[Opening Data supplied section]
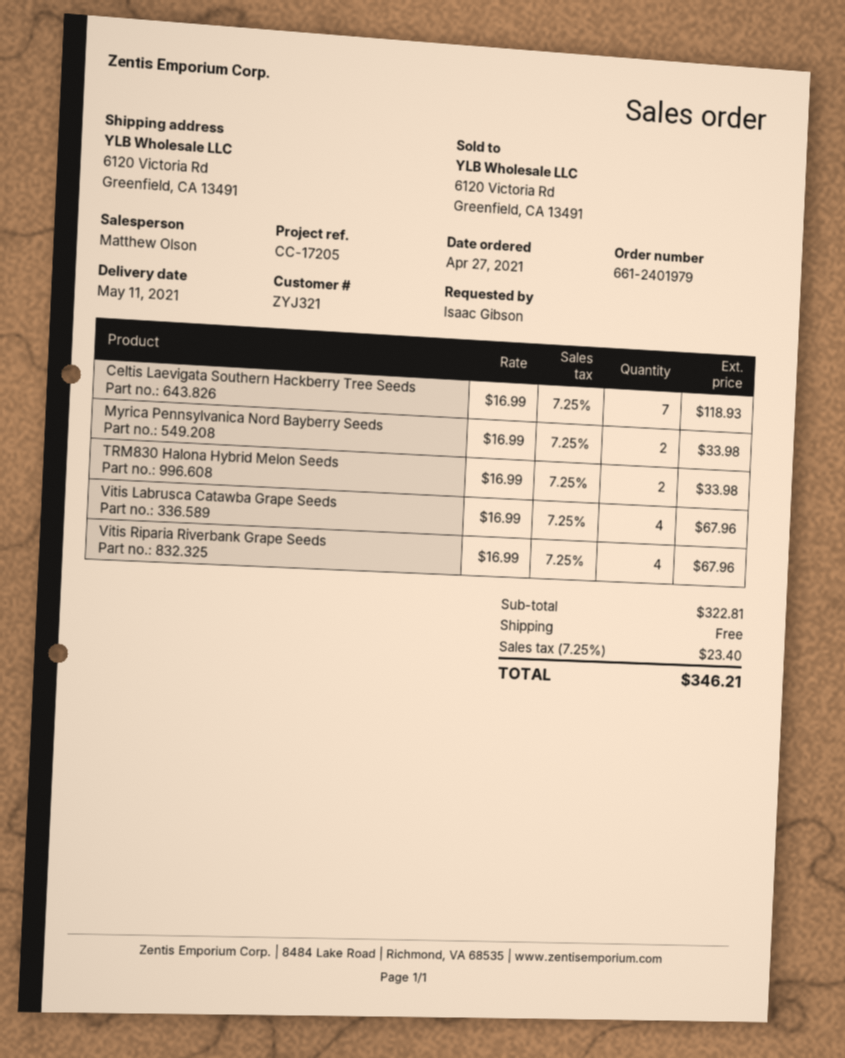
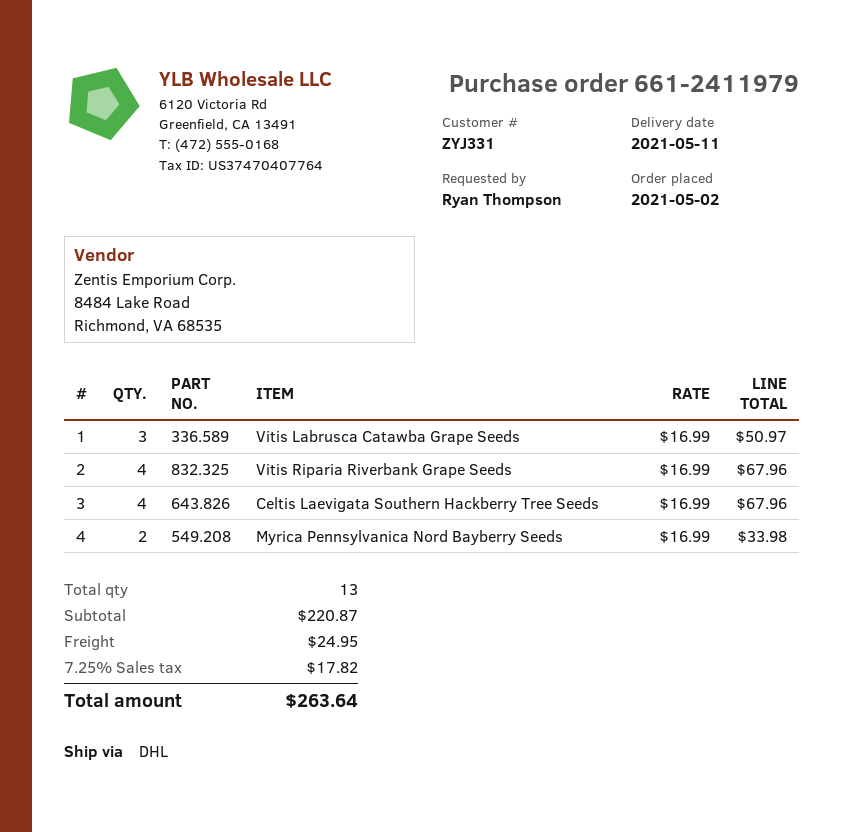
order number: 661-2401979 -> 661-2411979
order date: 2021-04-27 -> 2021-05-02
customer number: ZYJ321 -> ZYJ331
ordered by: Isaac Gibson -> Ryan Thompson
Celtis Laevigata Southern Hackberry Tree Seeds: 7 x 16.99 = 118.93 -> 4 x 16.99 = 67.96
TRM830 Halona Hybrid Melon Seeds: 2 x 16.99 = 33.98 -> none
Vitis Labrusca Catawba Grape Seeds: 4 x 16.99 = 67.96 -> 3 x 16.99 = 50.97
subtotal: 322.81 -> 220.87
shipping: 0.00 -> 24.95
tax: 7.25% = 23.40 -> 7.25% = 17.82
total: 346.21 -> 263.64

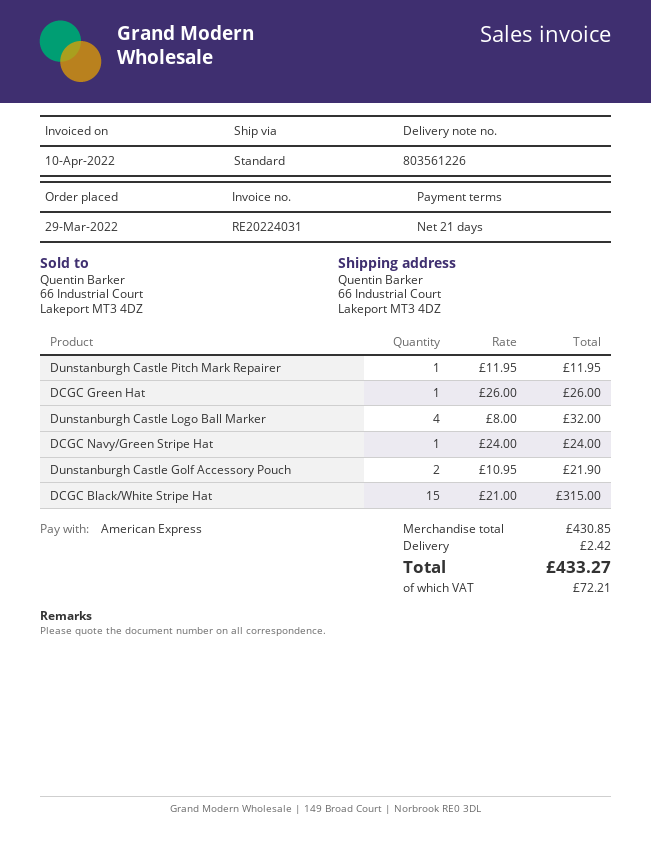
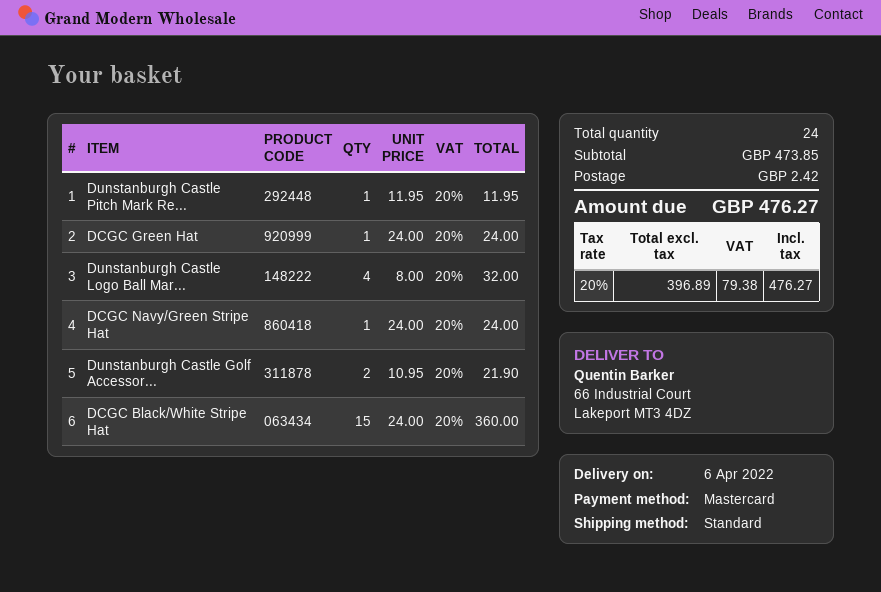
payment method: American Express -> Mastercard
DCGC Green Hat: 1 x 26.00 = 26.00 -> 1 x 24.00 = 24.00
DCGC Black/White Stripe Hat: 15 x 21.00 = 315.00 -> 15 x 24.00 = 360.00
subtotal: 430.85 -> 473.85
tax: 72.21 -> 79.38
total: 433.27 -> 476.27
[Closing Data supplied section]
[Opening Data supplied section]
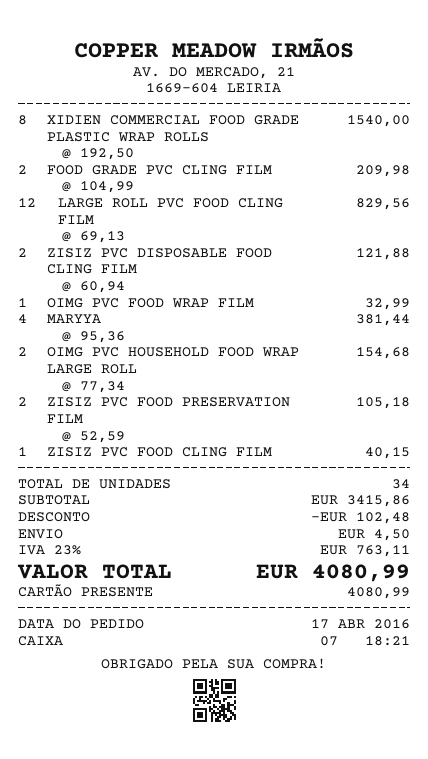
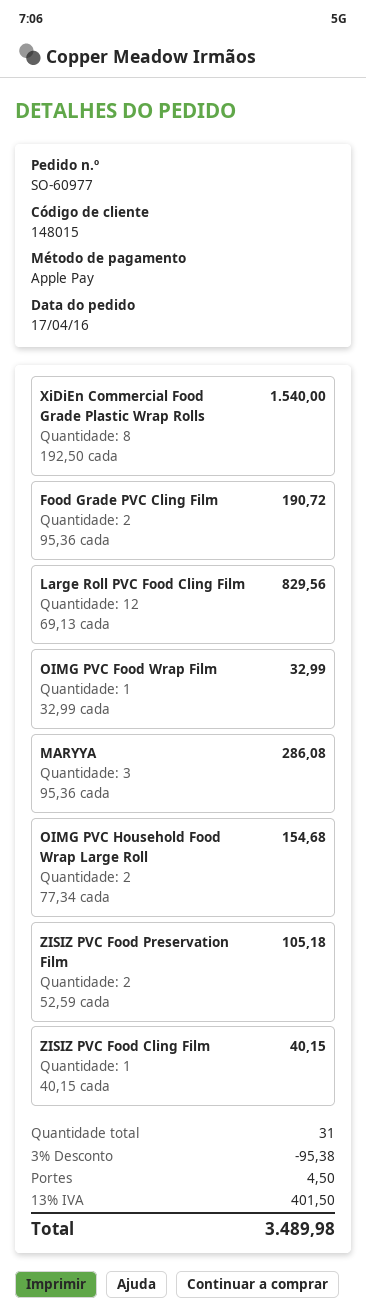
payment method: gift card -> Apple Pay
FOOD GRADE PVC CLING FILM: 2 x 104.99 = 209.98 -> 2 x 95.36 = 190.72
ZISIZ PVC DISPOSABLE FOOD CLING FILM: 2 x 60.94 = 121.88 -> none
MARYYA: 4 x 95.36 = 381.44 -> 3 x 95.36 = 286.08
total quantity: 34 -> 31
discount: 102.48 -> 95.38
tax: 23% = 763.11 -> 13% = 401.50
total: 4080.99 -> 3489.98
[Closing Data supplied section]
◆ **Task details**:
With the line that has "subtotal: 430.85 -> 473.85" as the first and the line that has "total: 433.27 -> 476.27" as the last, repeat exactly that run of lines above and no more.

◆ **Response to this task**:
subtotal: 430.85 -> 473.85
tax: 72.21 -> 79.38
total: 433.27 -> 476.27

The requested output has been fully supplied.